----- Extracted data -----

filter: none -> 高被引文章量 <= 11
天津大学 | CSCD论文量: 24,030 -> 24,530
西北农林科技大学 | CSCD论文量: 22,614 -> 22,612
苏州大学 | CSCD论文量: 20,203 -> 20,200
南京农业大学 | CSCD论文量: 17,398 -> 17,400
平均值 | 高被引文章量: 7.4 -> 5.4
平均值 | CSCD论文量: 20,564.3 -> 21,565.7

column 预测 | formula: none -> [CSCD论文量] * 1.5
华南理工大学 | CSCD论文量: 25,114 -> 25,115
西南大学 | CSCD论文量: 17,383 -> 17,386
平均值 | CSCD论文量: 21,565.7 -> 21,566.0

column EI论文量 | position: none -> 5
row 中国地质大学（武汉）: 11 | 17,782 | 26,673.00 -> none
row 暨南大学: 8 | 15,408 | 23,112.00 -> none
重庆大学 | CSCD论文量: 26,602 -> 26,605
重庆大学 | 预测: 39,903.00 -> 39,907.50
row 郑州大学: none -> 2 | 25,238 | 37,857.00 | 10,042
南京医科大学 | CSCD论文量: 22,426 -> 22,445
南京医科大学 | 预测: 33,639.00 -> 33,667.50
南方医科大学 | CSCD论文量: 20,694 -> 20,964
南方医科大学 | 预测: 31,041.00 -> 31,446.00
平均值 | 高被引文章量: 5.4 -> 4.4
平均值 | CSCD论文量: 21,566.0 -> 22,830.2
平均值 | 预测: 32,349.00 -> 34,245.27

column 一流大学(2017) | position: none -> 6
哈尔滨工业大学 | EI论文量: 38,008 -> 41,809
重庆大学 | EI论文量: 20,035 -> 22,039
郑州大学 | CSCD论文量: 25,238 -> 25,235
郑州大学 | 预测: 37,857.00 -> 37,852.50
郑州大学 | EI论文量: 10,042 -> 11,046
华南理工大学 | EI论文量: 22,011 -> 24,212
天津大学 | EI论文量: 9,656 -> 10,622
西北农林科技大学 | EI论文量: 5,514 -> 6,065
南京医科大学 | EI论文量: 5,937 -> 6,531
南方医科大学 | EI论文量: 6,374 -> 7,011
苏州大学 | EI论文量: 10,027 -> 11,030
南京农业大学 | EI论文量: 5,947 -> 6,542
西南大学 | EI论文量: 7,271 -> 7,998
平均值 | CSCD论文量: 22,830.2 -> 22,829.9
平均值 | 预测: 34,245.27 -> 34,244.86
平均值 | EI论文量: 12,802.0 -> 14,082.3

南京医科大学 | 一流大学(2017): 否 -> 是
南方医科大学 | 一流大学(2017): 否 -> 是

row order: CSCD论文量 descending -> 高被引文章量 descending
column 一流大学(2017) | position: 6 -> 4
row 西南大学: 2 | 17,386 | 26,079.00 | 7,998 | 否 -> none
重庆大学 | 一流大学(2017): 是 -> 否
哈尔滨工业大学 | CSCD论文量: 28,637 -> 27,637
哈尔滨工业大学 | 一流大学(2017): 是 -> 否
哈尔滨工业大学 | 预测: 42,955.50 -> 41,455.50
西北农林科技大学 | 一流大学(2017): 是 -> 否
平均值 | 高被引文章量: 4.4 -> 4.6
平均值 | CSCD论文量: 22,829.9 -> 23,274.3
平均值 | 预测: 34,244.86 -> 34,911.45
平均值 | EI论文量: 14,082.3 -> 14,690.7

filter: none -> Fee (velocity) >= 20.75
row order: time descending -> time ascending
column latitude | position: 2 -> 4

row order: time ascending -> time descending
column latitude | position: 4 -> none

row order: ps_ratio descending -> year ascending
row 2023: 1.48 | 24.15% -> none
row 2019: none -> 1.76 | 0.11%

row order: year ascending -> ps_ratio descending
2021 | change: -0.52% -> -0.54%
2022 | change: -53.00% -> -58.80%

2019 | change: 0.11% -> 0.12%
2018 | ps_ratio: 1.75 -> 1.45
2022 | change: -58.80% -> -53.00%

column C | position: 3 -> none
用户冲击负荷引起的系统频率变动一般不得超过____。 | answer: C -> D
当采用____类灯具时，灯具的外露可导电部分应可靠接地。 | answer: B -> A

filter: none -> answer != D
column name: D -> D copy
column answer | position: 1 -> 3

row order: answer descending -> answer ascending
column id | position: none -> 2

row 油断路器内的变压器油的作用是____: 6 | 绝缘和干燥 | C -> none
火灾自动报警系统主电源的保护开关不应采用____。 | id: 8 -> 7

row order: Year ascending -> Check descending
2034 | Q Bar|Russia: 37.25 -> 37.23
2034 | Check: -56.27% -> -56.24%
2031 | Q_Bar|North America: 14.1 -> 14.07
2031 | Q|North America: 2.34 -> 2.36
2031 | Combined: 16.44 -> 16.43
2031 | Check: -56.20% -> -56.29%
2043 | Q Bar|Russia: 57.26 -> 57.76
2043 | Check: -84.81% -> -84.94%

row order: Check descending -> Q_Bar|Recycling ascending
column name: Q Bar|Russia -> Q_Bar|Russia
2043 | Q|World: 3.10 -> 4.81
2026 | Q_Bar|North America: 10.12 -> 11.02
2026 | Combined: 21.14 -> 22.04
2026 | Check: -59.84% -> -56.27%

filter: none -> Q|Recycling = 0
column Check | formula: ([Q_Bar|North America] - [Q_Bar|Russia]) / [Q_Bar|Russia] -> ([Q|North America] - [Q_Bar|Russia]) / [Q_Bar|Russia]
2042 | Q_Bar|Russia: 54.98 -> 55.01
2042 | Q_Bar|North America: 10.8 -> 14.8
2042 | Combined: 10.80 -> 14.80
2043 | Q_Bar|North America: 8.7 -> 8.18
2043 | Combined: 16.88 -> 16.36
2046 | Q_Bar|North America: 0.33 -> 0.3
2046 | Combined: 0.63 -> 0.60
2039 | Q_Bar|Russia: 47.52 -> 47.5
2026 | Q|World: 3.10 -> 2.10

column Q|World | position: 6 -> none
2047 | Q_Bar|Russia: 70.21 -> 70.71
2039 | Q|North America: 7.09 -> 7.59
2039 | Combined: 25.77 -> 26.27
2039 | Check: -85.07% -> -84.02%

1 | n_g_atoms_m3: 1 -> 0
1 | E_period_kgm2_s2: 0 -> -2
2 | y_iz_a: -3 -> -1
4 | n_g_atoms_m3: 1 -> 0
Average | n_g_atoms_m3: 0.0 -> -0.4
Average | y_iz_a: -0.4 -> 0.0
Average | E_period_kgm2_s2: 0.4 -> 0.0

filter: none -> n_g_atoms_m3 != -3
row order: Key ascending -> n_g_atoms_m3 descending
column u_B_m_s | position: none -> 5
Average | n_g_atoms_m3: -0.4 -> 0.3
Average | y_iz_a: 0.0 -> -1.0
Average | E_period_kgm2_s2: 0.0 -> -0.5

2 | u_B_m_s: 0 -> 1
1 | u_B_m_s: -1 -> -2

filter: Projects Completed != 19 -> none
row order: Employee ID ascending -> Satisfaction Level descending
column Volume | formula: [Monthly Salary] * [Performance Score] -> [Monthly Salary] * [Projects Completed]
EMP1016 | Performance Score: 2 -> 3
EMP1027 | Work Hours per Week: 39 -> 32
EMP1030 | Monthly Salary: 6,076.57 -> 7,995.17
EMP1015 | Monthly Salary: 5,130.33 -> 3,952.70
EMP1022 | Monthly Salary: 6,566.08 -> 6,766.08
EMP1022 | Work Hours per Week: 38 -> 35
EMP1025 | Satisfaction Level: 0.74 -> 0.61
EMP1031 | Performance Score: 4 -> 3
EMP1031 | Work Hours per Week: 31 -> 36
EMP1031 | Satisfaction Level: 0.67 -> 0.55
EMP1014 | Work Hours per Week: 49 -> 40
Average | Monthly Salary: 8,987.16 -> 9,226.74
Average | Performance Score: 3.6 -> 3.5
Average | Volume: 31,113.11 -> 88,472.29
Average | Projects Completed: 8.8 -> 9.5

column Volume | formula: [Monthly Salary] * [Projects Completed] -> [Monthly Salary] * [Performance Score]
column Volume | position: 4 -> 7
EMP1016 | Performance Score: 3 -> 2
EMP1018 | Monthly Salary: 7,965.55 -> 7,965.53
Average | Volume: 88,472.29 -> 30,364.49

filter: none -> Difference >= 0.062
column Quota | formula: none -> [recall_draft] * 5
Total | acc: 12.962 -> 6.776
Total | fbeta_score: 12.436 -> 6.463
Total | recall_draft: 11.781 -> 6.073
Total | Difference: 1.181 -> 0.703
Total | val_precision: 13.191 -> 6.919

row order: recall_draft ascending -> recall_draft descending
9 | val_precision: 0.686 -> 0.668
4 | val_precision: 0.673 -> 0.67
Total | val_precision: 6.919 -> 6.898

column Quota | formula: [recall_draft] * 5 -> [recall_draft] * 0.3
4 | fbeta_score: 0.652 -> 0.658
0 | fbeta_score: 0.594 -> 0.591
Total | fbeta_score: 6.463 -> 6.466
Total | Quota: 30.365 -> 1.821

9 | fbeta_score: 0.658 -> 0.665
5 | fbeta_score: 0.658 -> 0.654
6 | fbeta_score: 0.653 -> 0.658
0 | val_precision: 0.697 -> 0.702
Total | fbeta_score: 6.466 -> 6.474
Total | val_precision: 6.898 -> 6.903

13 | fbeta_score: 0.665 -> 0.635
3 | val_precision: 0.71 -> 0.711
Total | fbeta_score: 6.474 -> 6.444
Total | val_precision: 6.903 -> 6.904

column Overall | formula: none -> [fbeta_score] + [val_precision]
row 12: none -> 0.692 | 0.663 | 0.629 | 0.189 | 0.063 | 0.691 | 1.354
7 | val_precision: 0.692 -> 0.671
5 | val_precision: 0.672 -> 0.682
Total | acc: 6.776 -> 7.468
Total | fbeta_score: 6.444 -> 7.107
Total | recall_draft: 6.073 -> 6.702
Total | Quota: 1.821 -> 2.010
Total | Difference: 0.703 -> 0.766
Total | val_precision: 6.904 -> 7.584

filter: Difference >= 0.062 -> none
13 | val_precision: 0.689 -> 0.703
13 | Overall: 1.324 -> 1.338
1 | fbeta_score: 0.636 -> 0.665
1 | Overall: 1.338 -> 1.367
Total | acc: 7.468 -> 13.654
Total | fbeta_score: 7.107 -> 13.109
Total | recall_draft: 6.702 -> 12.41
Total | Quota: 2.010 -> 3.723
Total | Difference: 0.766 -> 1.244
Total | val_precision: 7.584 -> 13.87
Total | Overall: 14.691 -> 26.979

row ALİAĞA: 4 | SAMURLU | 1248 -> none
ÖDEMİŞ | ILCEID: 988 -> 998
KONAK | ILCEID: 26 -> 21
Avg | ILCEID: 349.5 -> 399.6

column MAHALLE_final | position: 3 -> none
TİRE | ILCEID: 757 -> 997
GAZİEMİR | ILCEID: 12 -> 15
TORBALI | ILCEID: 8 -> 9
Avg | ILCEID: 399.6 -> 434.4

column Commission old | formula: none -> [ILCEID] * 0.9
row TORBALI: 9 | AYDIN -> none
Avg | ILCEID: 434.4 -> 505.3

-----

*Task to carry out:*
Each line from the one holding "ÖDEMİŞ | ILCEID: 988 -> 998" down to the end of the records above is to be repeated exactly; no other line belongs in the reply.

*Result for this task:*
ÖDEMİŞ | ILCEID: 988 -> 998
KONAK | ILCEID: 26 -> 21
Avg | ILCEID: 349.5 -> 399.6

column MAHALLE_final | position: 3 -> none
TİRE | ILCEID: 757 -> 997
GAZİEMİR | ILCEID: 12 -> 15
TORBALI | ILCEID: 8 -> 9
Avg | ILCEID: 399.6 -> 434.4

column Commission old | formula: none -> [ILCEID] * 0.9
row TORBALI: 9 | AYDIN -> none
Avg | ILCEID: 434.4 -> 505.3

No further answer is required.